TCP congestion control: slow start, AIMD, CUBIC, and BBR
How TCP prevents network collapse using congestion control algorithms. Slow start, congestion avoidance, AIMD, and why modern algorithms CUBIC and BBR have replaced the original Reno algorithm.
The problem
Your microservice sends a burst of 500 HTTP requests to a downstream service over a single TCP connection. The network link between them handles 100 Mbps, but a shared router along the path has a 64KB buffer. Every sender on the network pushes data at maximum rate. The router buffer fills, packets get dropped, senders retransmit, the retransmissions fill the buffer again, and now 80% of all traffic on the link is retransmissions. Useful throughput drops to near zero.
This is congestion collapse. It actually happened on the internet in October 1986. Throughput between Lawrence Berkeley Lab and UC Berkeley dropped by a factor of 100. The network had bandwidth, but every sender was shouting over every other sender.
Van Jacobson designed TCP congestion control in 1988. The core insight: TCP senders must reduce their sending rate when the network signals congestion (via packet loss or delay). Without this, every sender acts selfishly and the network becomes unusable for everyone.
What it is
TCP congestion control is a set of algorithms built into every TCP implementation that dynamically adjust the sending rate based on network feedback. The sender maintains a congestion window (cwnd) that limits how much unacknowledged data can be in flight at any time.

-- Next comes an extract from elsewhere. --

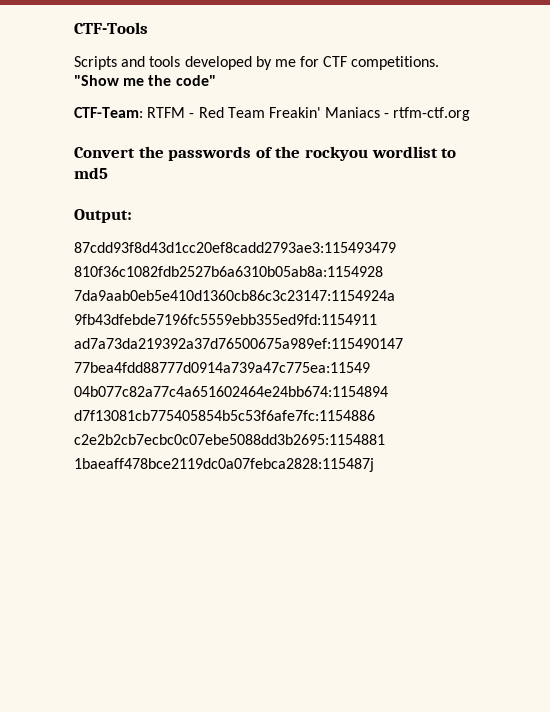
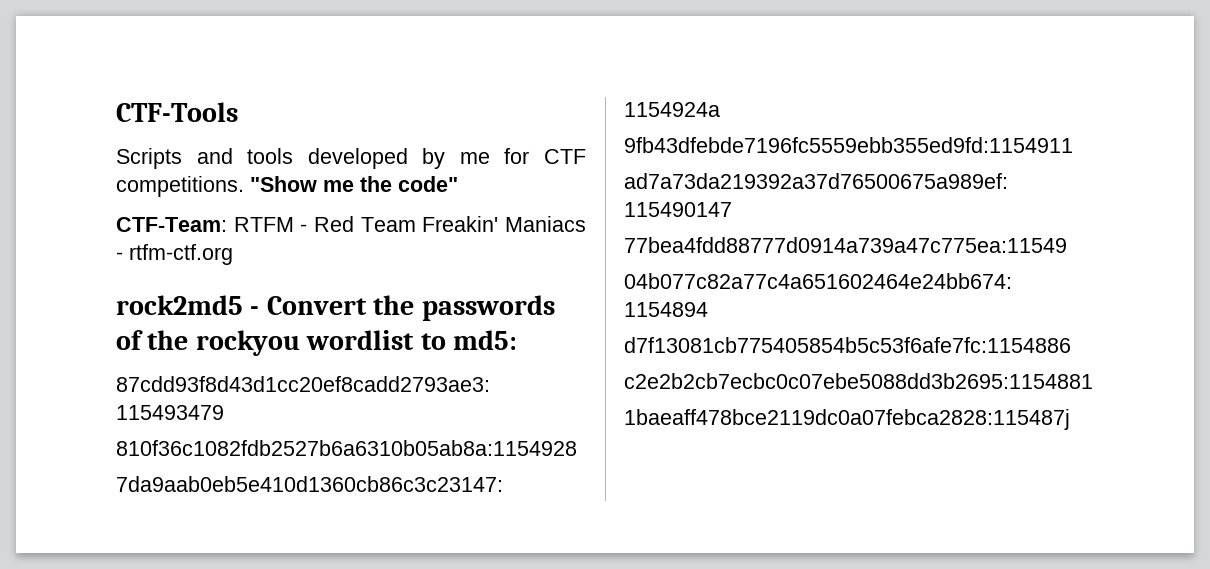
(471, 114) none -> [116,295,260,315] rock2md5 -
[74,167,108,179] [74,209,132,223] md5 // Output: -> [453,330,518,350] md5:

Think of it like cars merging onto a highway. If every car enters at full speed without checking traffic, the highway jams. Congestion control is the metering light at the on-ramp: it controls how fast new data enters the network based on how congested the road already is.
How it works
TCP's sending rate is governed by two windows:
effective window = min(rwnd, cwnd)
- rwnd (receiver window): flow control, how much the receiver's buffer can hold
- cwnd (congestion window): congestion control, how much the network path can handle
The sender can have at most min(rwnd, cwnd) unacknowledged bytes in flight at any moment. The receiver controls rwnd. The congestion control algorithm controls cwnd.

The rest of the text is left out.